#### Data section ####

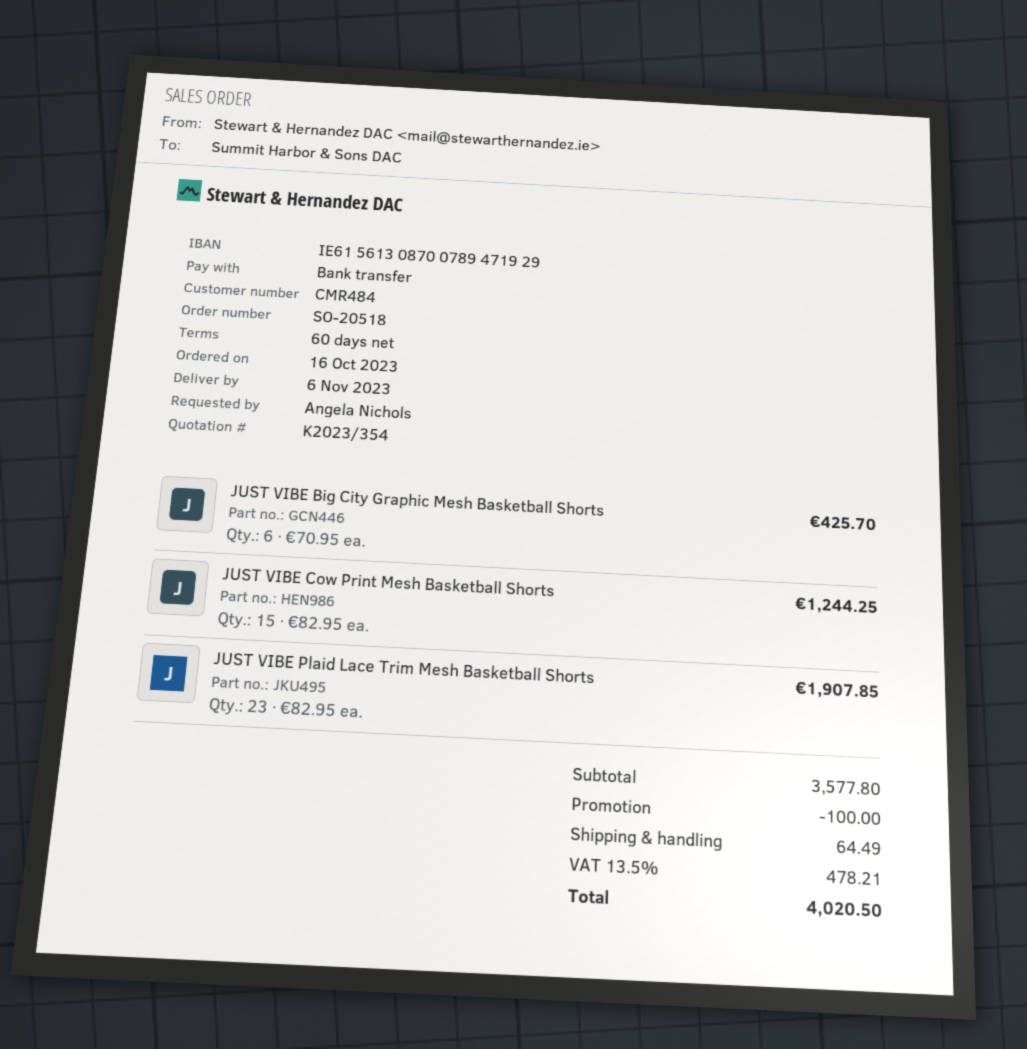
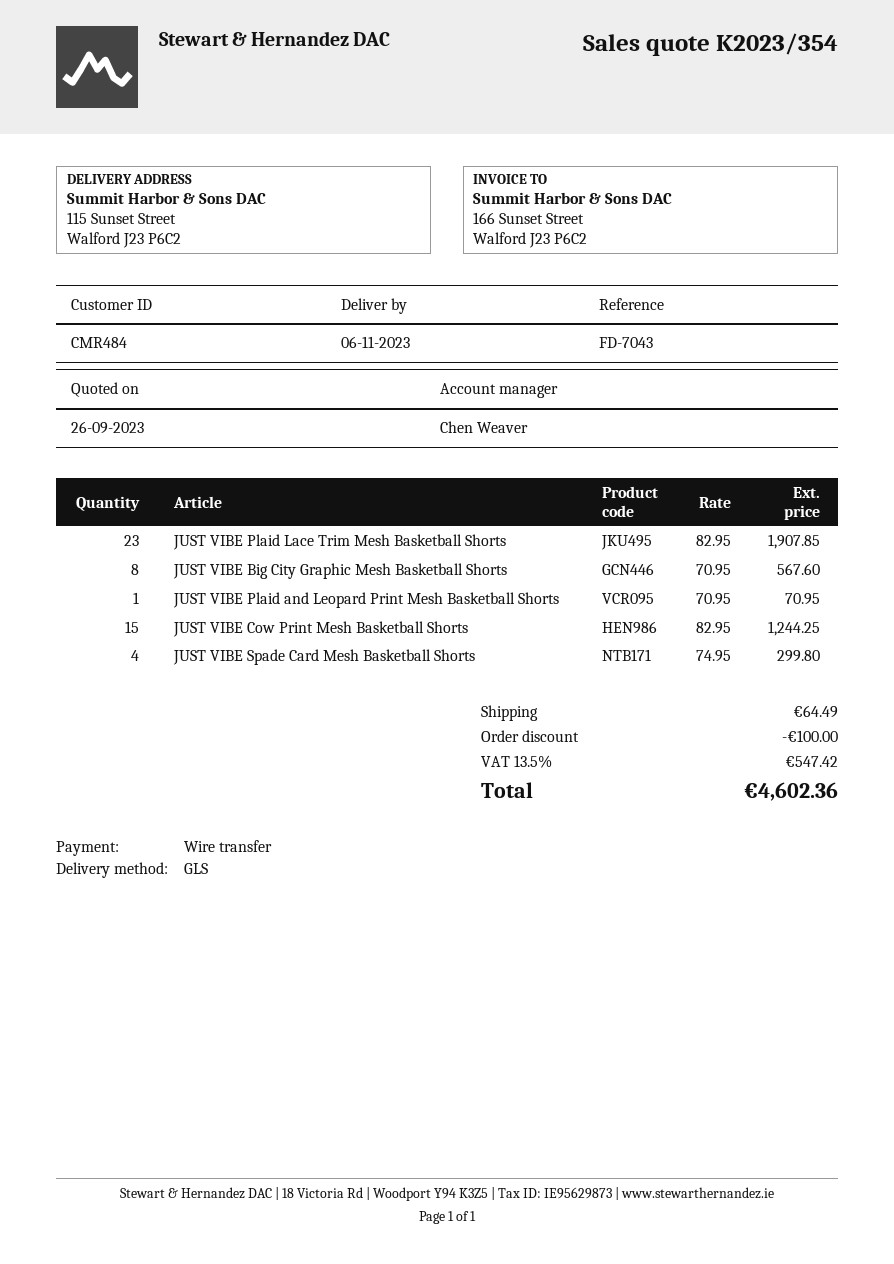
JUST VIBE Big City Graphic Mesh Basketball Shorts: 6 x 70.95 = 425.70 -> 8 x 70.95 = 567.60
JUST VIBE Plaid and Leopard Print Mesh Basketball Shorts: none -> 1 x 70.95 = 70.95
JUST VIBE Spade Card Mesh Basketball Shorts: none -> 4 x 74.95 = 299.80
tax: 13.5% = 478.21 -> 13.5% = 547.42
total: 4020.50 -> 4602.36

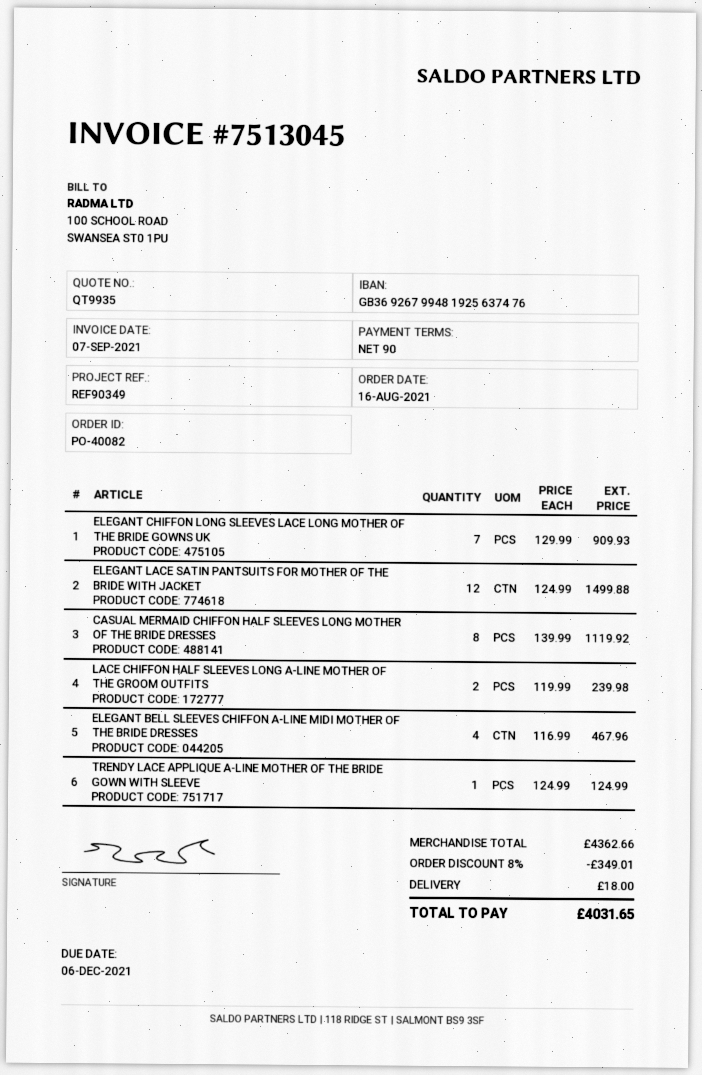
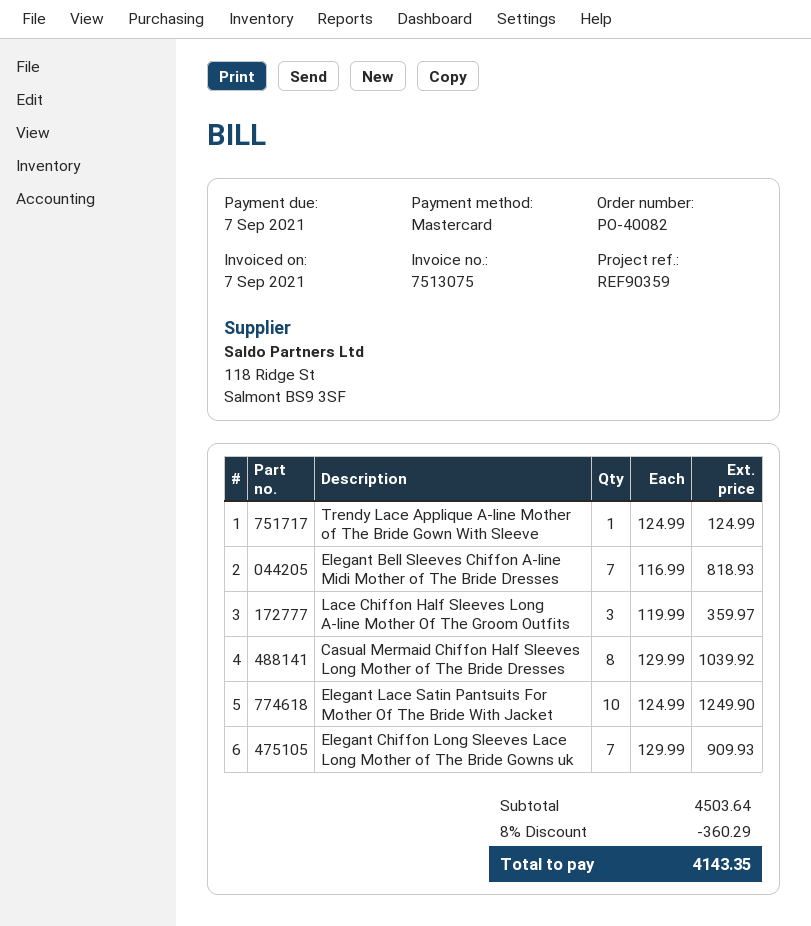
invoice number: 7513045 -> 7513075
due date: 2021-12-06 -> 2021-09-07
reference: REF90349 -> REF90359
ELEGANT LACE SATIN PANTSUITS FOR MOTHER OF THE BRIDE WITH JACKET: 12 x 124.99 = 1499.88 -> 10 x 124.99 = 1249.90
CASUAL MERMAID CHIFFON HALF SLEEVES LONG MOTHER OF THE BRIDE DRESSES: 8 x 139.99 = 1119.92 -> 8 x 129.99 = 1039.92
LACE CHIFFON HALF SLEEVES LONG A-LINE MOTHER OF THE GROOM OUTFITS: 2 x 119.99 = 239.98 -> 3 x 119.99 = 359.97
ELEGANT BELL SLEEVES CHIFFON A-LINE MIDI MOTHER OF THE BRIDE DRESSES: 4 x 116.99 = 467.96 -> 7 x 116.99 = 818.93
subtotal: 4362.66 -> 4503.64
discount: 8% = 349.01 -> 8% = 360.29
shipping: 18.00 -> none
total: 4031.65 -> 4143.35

####

What you are asked to do -
Return every line of the listing above where "BRIDE" appears.

Result for this exercise -
ELEGANT LACE SATIN PANTSUITS FOR MOTHER OF THE BRIDE WITH JACKET: 12 x 124.99 = 1499.88 -> 10 x 124.99 = 1249.90
CASUAL MERMAID CHIFFON HALF SLEEVES LONG MOTHER OF THE BRIDE DRESSES: 8 x 139.99 = 1119.92 -> 8 x 129.99 = 1039.92
ELEGANT BELL SLEEVES CHIFFON A-LINE MIDI MOTHER OF THE BRIDE DRESSES: 4 x 116.99 = 467.96 -> 7 x 116.99 = 818.93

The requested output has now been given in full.